Mit dem Klima ändert sich schrittweise auch die Arbeitsweise der WeinbäuerInnen. Wurden noch vor nicht allzu langer Zeit die gelesenen Trauben unter freiem Himmel gelagert und abgepresst, so muss dies heute in geschlossenen, kühlen Räumen stattfinden. Das kostet einmal mehr Geld und Nerven. Dabei stehen die grossen Veränderungen erst noch an: Das gewandelte Umfeld macht besonders den eigentlich pilzresistenten Rebsorten des 19. und 20. Jahrhunderts zu schaffen: Léon Millot, Maréchal Foch, Clinton oder Seyval blanc. Sie sind immer weniger in der Lage, der Reblaus und dem Echten Mehltau zu trotzen.

Gefragt wären jetzt Sorten mit andern Resistenzeigenschaften. Etwa die uralte Bondola, einst als Armeleutewein verschrien.

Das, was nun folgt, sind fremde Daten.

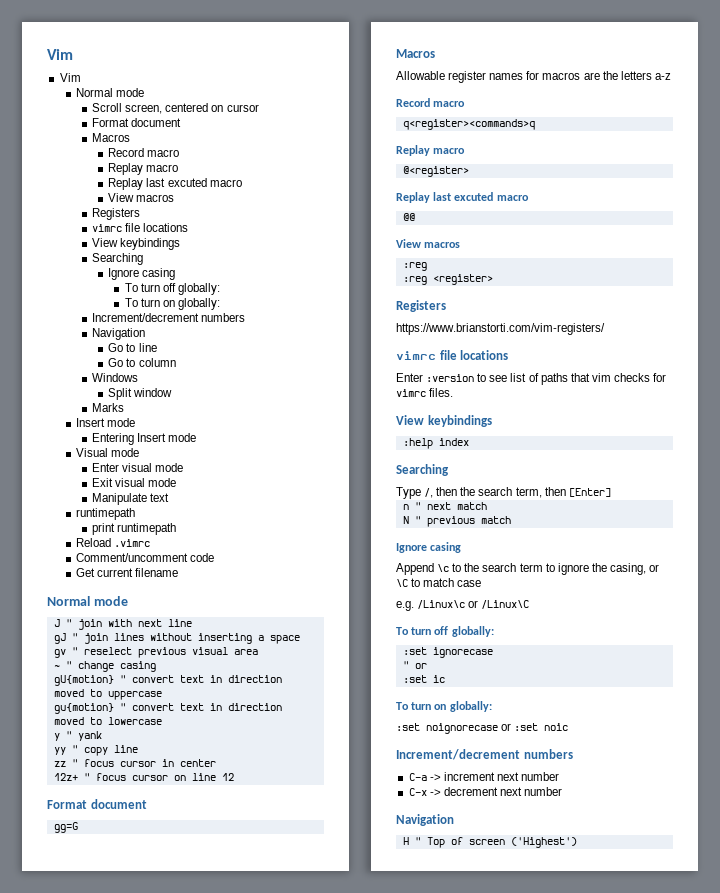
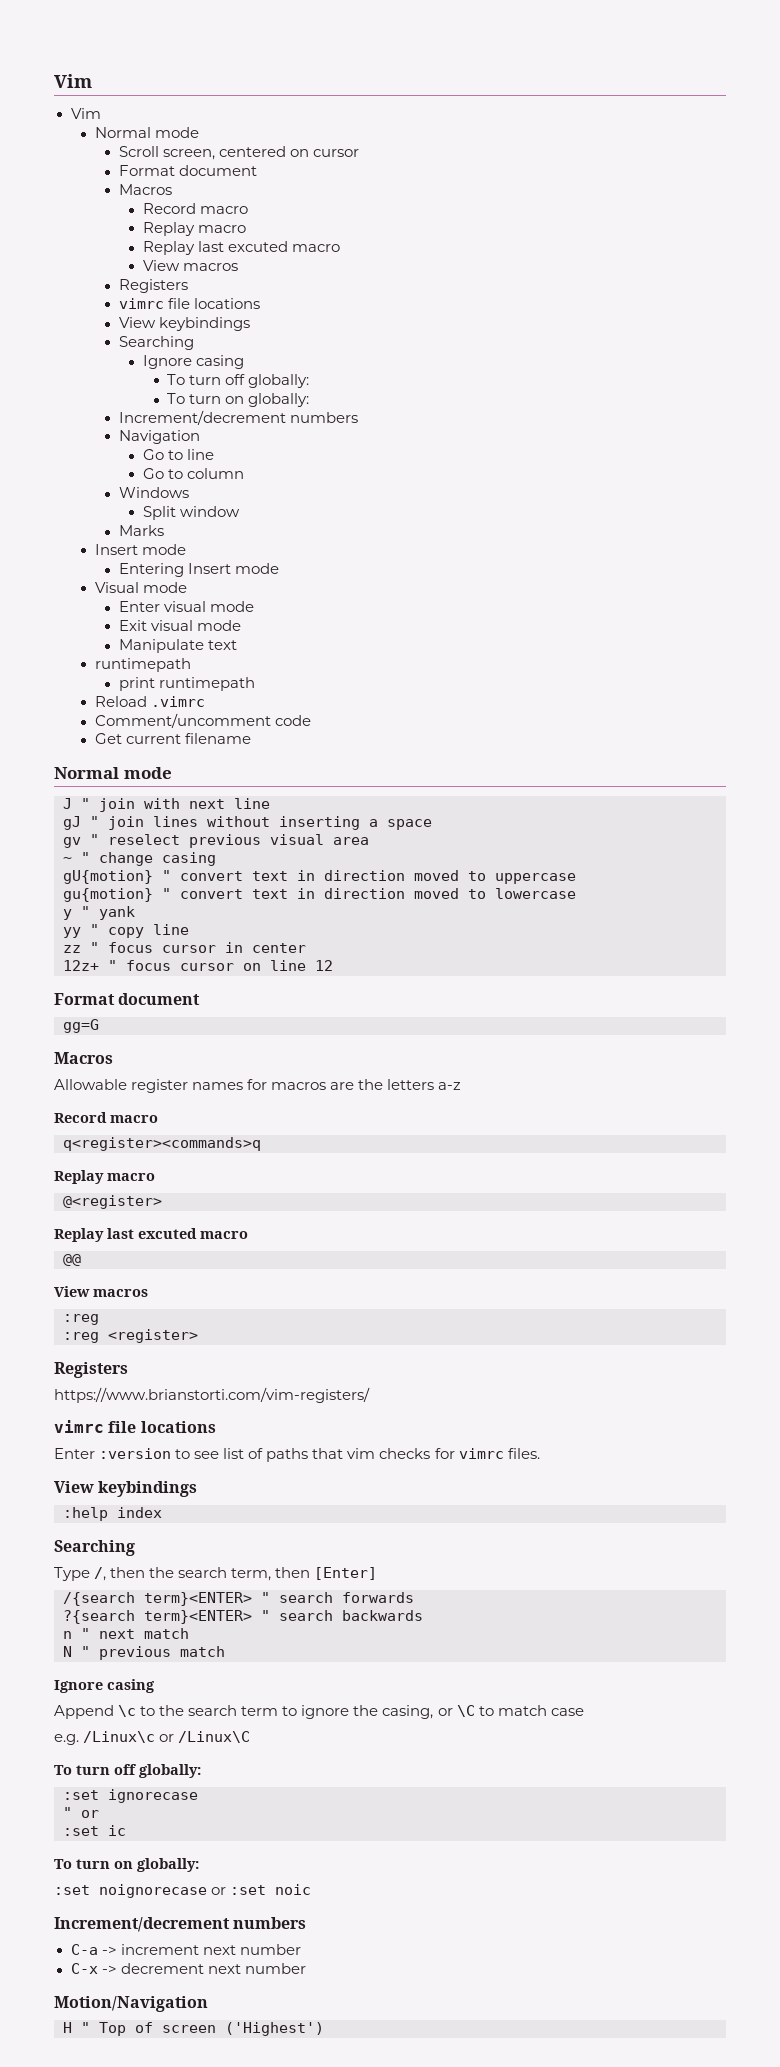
(611, 492) none -> [63,1592,414,1606] [63,1610,423,1624] // /{search term}<ENTER> " search forwards // ?{search term}<ENTER> " search backwards
[396,814,454,826] Navigation -> [54,1996,208,2012] Motion/Navigation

In Malvaglia machen die ÖkowinzerInnen daraus einen formidablen Rotwein. Verschiedene dieser robusten Sorten dürfen aber per Gesetz nur als Zweitklassweine vermarktet werden. Das erschwert die Umstellung.

Eine andere Möglichkeit wäre, auf höhere oder weniger südlich exponierte Parzellen auszuweichen, in Lagen, die früher für den Weinbau uninteressant waren. «Aber selbst wenn wir das Geld hätten, für so was gibt es keine Genehmigungen», sagt Wasmer. Nicht nur die Vermarktungs-, sondern auch die Rebbaugesetze seien zu wenig flexibel angesichts der dramatischen Veränderungen.